▸ **WHAT IS REQUIRED**
Beginning with the line that contains "left: 974px ->", reproduce every line through the end of the records below exactly, and leave the pictures out.

===== DATA

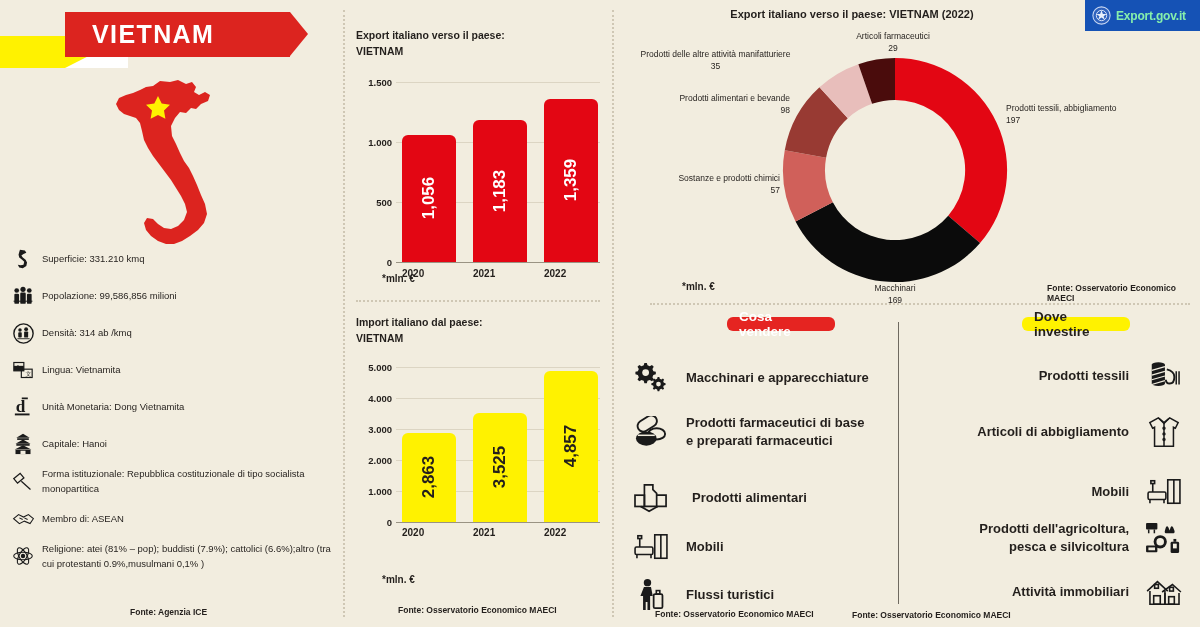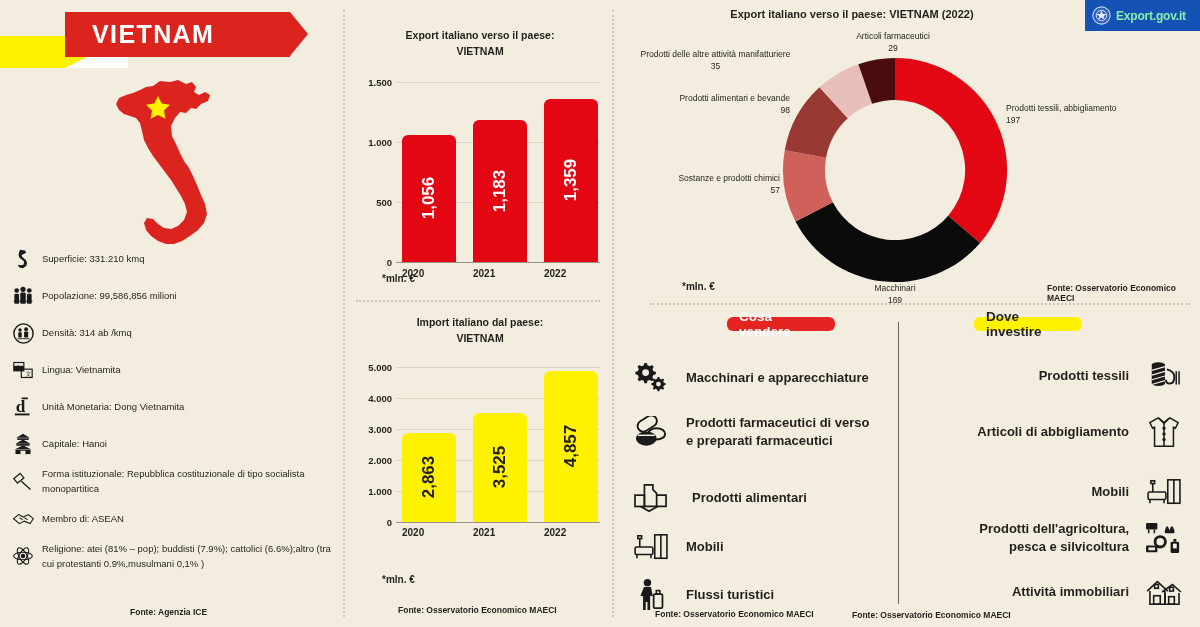"Export italiano verso il paese:" .chart-title { text-align: center -> left }
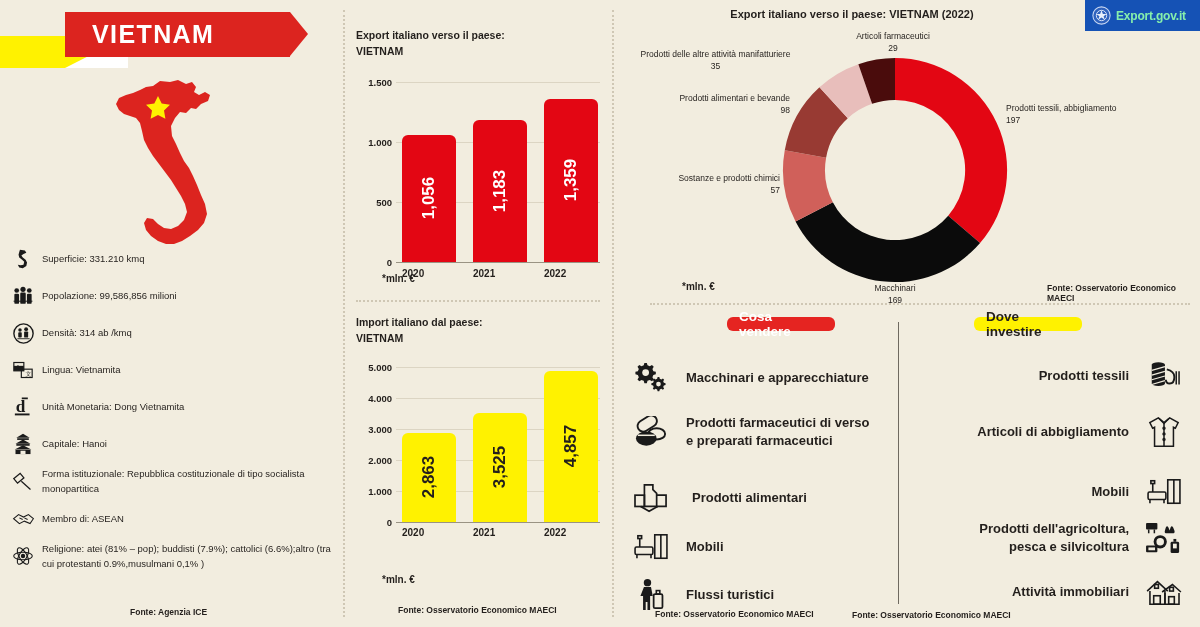"Dove investire" .pill.invest { left: 974px -> 1022px }
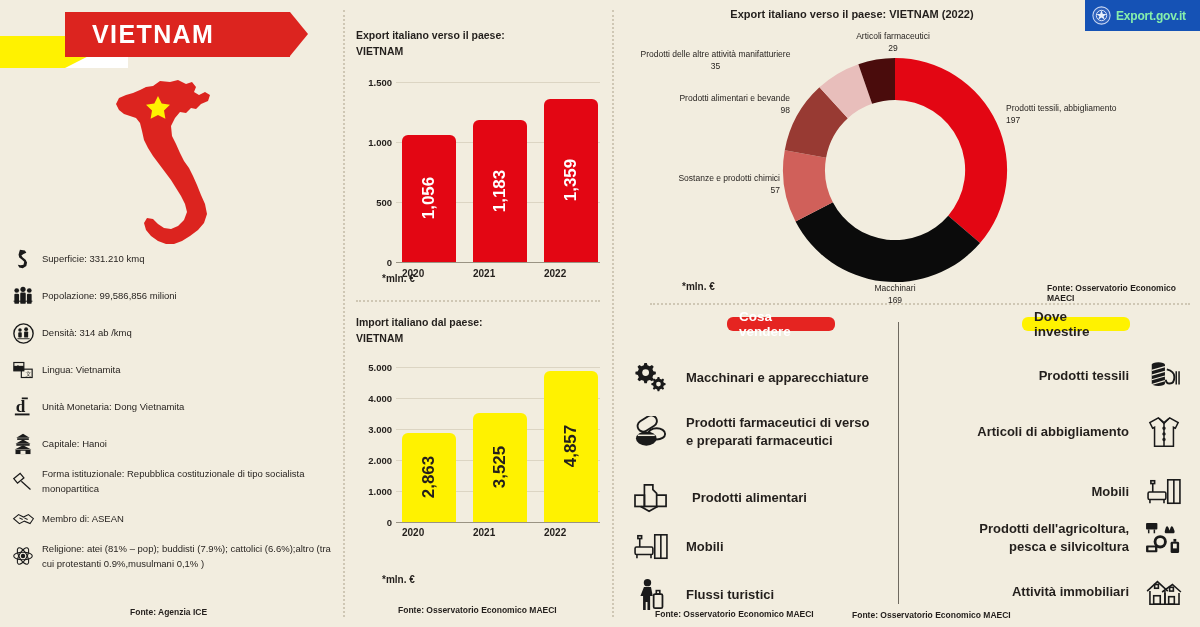"Prodotti farmaceutici di verso" span.txt { text: verso -> base }
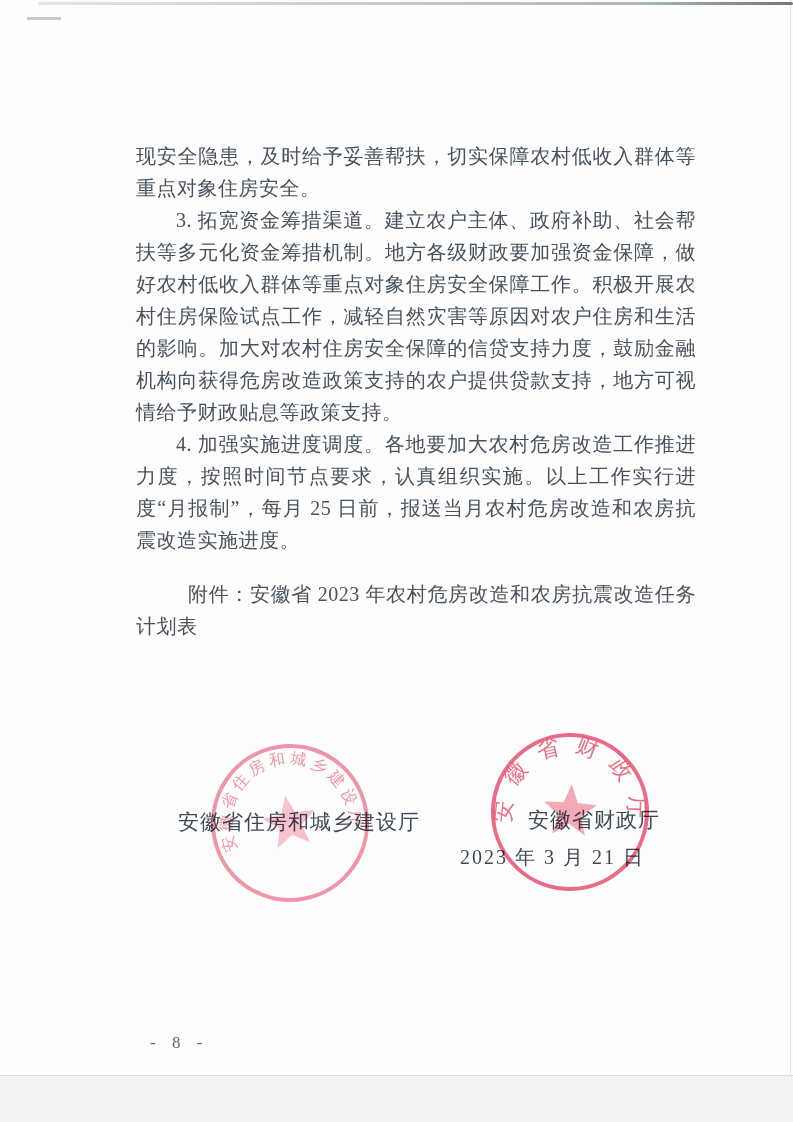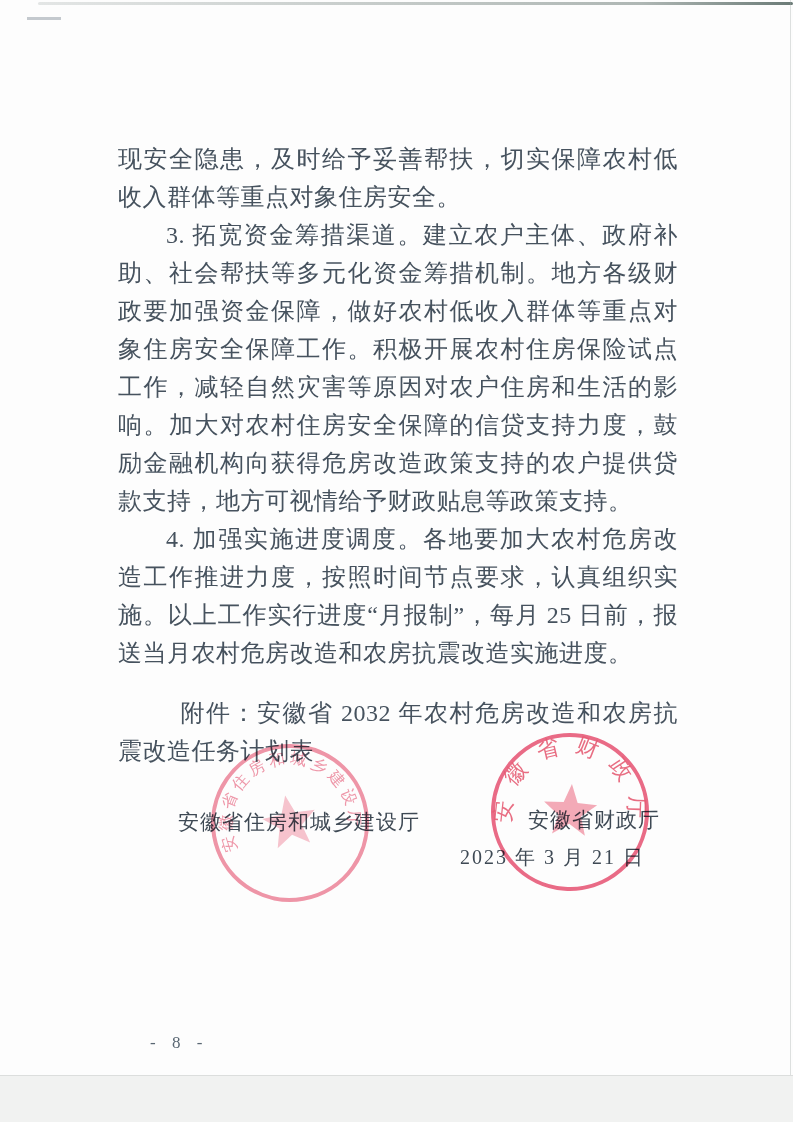"现安全隐患，及时给予妥善帮扶，切实保障农村低收入群体等重点对象住房安全。" .doc-body { font-size: 24px -> 20px; left: 118px -> 136px; line-height: 38px -> 32px }
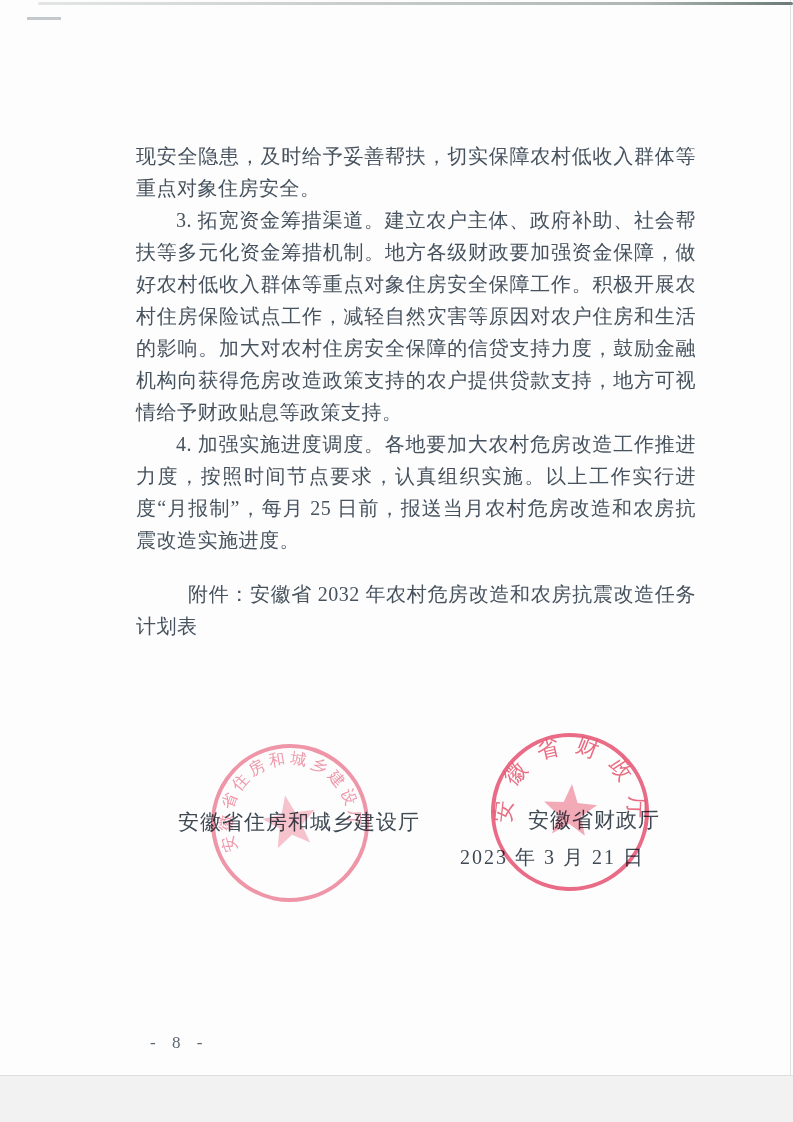"附件：安徽省 2032 年农村危房改造和农房抗震改造任务计划表" p.para { text: 2032 -> 2023 }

==========

▸ **EXPECTED ANSWER**
"Dove investire" .pill.invest { left: 974px -> 1022px }
"Prodotti farmaceutici di verso" span.txt { text: verso -> base }
"现安全隐患，及时给予妥善帮扶，切实保障农村低收入群体等重点对象住房安全。" .doc-body { font-size: 24px -> 20px; left: 118px -> 136px; line-height: 38px -> 32px }
"附件：安徽省 2032 年农村危房改造和农房抗震改造任务计划表" p.para { text: 2032 -> 2023 }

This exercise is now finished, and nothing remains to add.